Even a cursory look at the funding structure of Italian banks shows the importance of this argument: Italian banks have over 500 billion euro in bonds and other debt instruments outstanding and they hold a little over 400 billion euro in bank bonds. Given that the cost of the bank bonds is higher than the return on government paper, this means that the banks would be better off reducing their bonds outstanding and getting rid of their government bonds. The net demand for government bonds would not need to fall as the same savers who now hold bank bonds in their portfolios (mostly ‘administered’ by the banks) could hold government bonds instead.
Finally, one has to distinguish between ex ante and ex post. When a bank has large exposure to its home sovereign, it will be affected strongly when a new crisis starts as the value of the bonds on its balance sheet will fall. The regulatory capital position might not be affected since government debt can be held to maturity so that its market value does not enter into the calculations for the regulatory capital requirements. But market participants can make their own calculations and will in general mark down the value of the bank’s equity on the basis of market to market losses. It follows that the country would be less affected by financial stress if at the start of a crisis its banks held little domestic public debt. It would thus be desirable to reduce the existing large exposures to domestic public debt, even if one follows the argument that banks can become the buyers of last resort for public debt in a crisis. The less banks hold at the beginning of the crisis the more they would be able to buy.

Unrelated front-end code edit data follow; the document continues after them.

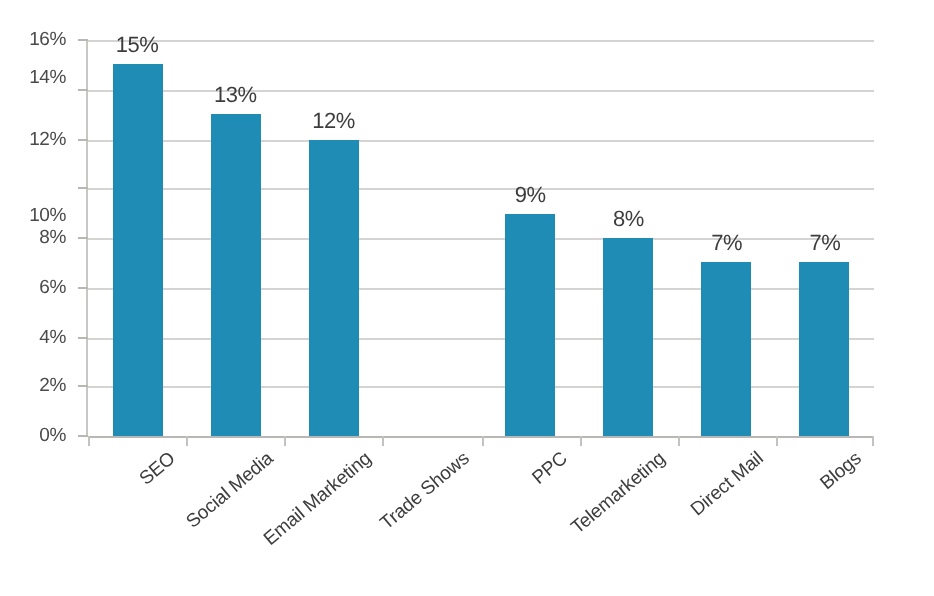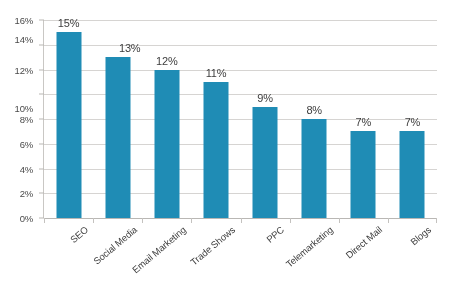--- a/index.html
+++ b/index.html
@@ -185,29 +185,25 @@
       <div class="y-label" style="top: 0px; margin-left: 30px;">16%</div>
     </div>
 
   <div class="bars-layer" id="bars-layer">
       <div class="bar-slot" style="left: 0px; width: 49.125px;">
         <div class="bar" style="height: 185.625px; background: rgb(31, 140, 181);"></div>
         <div class="bar-value" style="bottom: 188.625px;">15%</div>
       </div>
       <div class="bar-slot" style="left: 49.125px; width: 49.125px;">
         <div class="bar" style="height: 160.875px; background: rgb(31, 140, 181);"></div>
-        <div class="bar-value" style="bottom: 163.875px; margin-left: 12px;">13%</div>
+        <div class="bar-value" style="bottom: 163.875px;">13%</div>
       </div>
       <div class="bar-slot" style="left: 98.25px; width: 49.125px;">
         <div class="bar" style="height: 148.5px; background: rgb(31, 140, 181);"></div>
         <div class="bar-value" style="bottom: 151.5px;">12%</div>
-      </div>
-      <div class="bar-slot" style="left: 147.375px; width: 49.125px;">
-        <div class="bar" style="height: 136.125px; background: rgb(31, 140, 181);"></div>
-        <div class="bar-value" style="bottom: 139.125px;">11%</div>
       </div>
       <div class="bar-slot" style="left: 196.5px; width: 49.125px;">
         <div class="bar" style="height: 111.375px; background: rgb(31, 140, 181);"></div>
         <div class="bar-value" style="bottom: 114.375px;">9%</div>
       </div>
       <div class="bar-slot" style="left: 245.625px; width: 49.125px;">
         <div class="bar" style="height: 99px; background: rgb(31, 140, 181);"></div>
         <div class="bar-value" style="bottom: 102px;">8%</div>
       </div>
       <div class="bar-slot" style="left: 294.75px; width: 49.125px;">

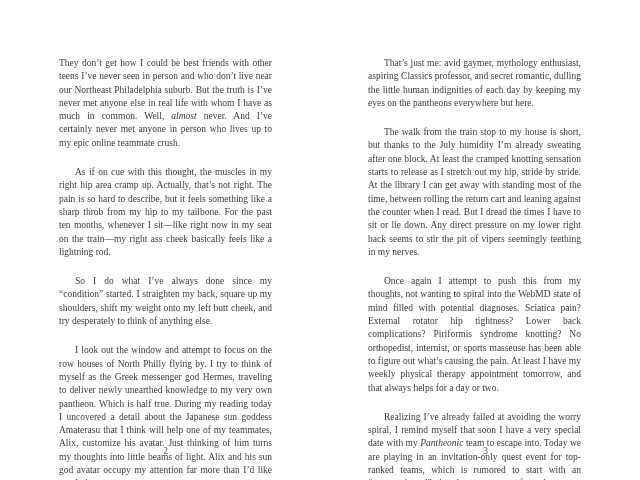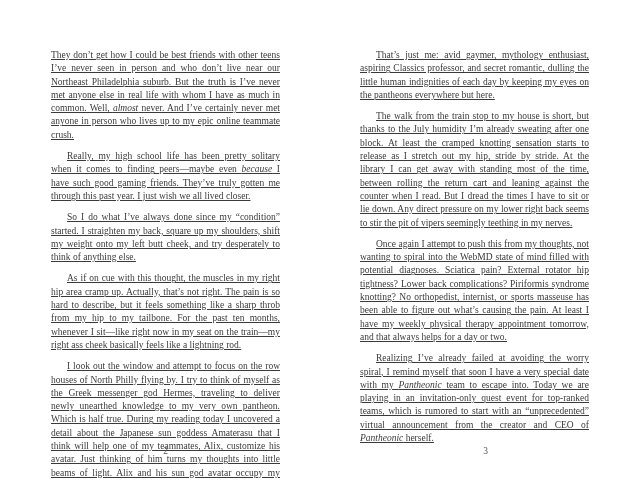--- a/index.html
+++ b/index.html
@@ -20,23 +20,22 @@
     top: 41px;
     width: 245px;
     color: #3a3a3a;
     font-size: 9.5px;
     line-height: 13.3px;
     text-align: justify;
   }
   .col-left  { left: 43px; }
   .col-right { left: 352px; }
   .text-column p {
-    margin: 8px;
+    margin: 16px;
     padding: 0;
-    text-decoration: underline;
   }
   .text-column p.indent {
     text-indent: 16px;
   }
   .text-column em {
     font-style: italic;
   }
   .folio {
     position: absolute;
     top: 446px;
@@ -48,23 +47,22 @@
   .folio-left  { left: 43px; }
   .folio-right { left: 363px; }
 </style>
 </head>
 <body>
 
 <div class="spread">
 
   <div class="text-column col-left">
     <p><span>They don’t get how I could be best friends with other teens I’ve never seen in person and who don’t live near our Northeast Philadelphia suburb. But the truth is I’ve never met anyone else in real life with whom I have as much in common. Well, </span><em>almost</em><span> never. And I’ve certainly never met anyone in person who lives up to my epic online teammate crush.</span></p>
-    <p class="indent"><span>Really, my high school life has been pretty solitary when it comes to finding peers—maybe even </span><em>because</em><span> I have such good gaming friends. They’ve truly gotten me through this past year. I just wish we all lived closer.</span></p>
+    <p class="indent"><span>As if on cue with this thought, the muscles in my right hip area cramp up. Actually, that’s not right. The pain is so hard to describe, but it feels something like a sharp throb from my hip to my tailbone. For the past ten months, whenever I sit—like right now in my seat on the train—my right ass cheek basically feels like a lightning rod.</span></p>
     <p class="indent"><span>So I do what I’ve always done since my “condition” started. I straighten my back, square up my shoulders, shift my weight onto my left butt cheek, and try desperately to think of anything else.</span></p>
-    <p class="indent"><span>As if on cue with this thought, the muscles in my right hip area cramp up. Actually, that’s not right. The pain is so hard to describe, but it feels something like a sharp throb from my hip to my tailbone. For the past ten months, whenever I sit—like right now in my seat on the train—my right ass cheek basically feels like a lightning rod.</span></p>
     <p class="indent"><span>I look out the window and attempt to focus on the row houses of North Philly flying by. I try to think of myself as the Greek messenger god Hermes, traveling to deliver newly unearthed knowledge to my very own pantheon. Which is half true. During my reading today I uncovered a detail about the Japanese sun goddess Amaterasu that I think will help one of my teammates, Alix, customize his avatar. Just thinking of him turns my thoughts into little beams of light. Alix and his sun god avatar occupy my attention far more than I’d like to admit.</span></p>
   </div>
 
   <div class="text-column col-right">
     <p class="indent"><span>That’s just me: avid gaymer, mythology enthusiast, aspiring Classics professor, and secret romantic, dulling the little human indignities of each day by keeping my eyes on the pantheons everywhere but here.</span></p>
     <p class="indent"><span>The walk from the train stop to my house is short, but thanks to the July humidity I’m already sweating after one block. At least the cramped knotting sensation starts to release as I stretch out my hip, stride by stride. At the library I can get away with standing most of the time, between rolling the return cart and leaning against the counter when I read. But I dread the times I have to sit or lie down. Any direct pressure on my lower right back seems to stir the pit of vipers seemingly teething in my nerves.</span></p>
     <p class="indent"><span>Once again I attempt to push this from my thoughts, not wanting to spiral into the WebMD state of mind filled with potential diagnoses. Sciatica pain? External rotator hip tightness? Lower back complications? Piriformis syndrome knotting? No orthopedist, internist, or sports masseuse has been able to figure out what’s causing the pain. At least I have my weekly physical therapy appointment tomorrow, and that always helps for a day or two.</span></p>
     <p class="indent"><span>Realizing I’ve already failed at avoiding the worry spiral, I remind myself that soon I have a very special date with my </span><em>Pantheonic</em><span> team to escape into. Today we are playing in an invitation-only quest event for top-ranked teams, which is rumored to start with an “unprecedented” virtual announcement from the creator and CEO of </span><em>Pantheonic</em><span> herself.</span></p>
   </div>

The potential instability is of course even greater if banks during tranquil times use short term instruments to fund investments in long term government bonds. An increase in the risk premium would then add liquidity problems to the mark to market losses.
Banks have to hold a substantial amount of government bonds anyway under the so-called ‘liquidity coverage ratio’ or LCR, which forces banks to have enough liquid assets to cover the cash needs that could rise under certain standardized scenarios of a withdrawal of deposits and other events requiring cash in hand. Banks can satisfy the LCR in principle using any asset, which can be quickly converted into cash. But the regulations make government bonds de facto the main asset to be used for the LCR.
The question is thus not whether banks should hold any government bonds at all, but rather whether encouraging banks to hold large amount of home government bonds is a good idea. Encouraging banks to hold home government bonds in excess of the minimum required by the LCR could actually weaken both banks and government finances. Moreover, even those holdings necessary under the LCR should be diversified to avoid linking the fate of the banks too much to that of their own sovereign. Governments should stop looking to their banks as source of financing of large public debts and start selling their bonds directly to the ultimate investors, namely domestic households.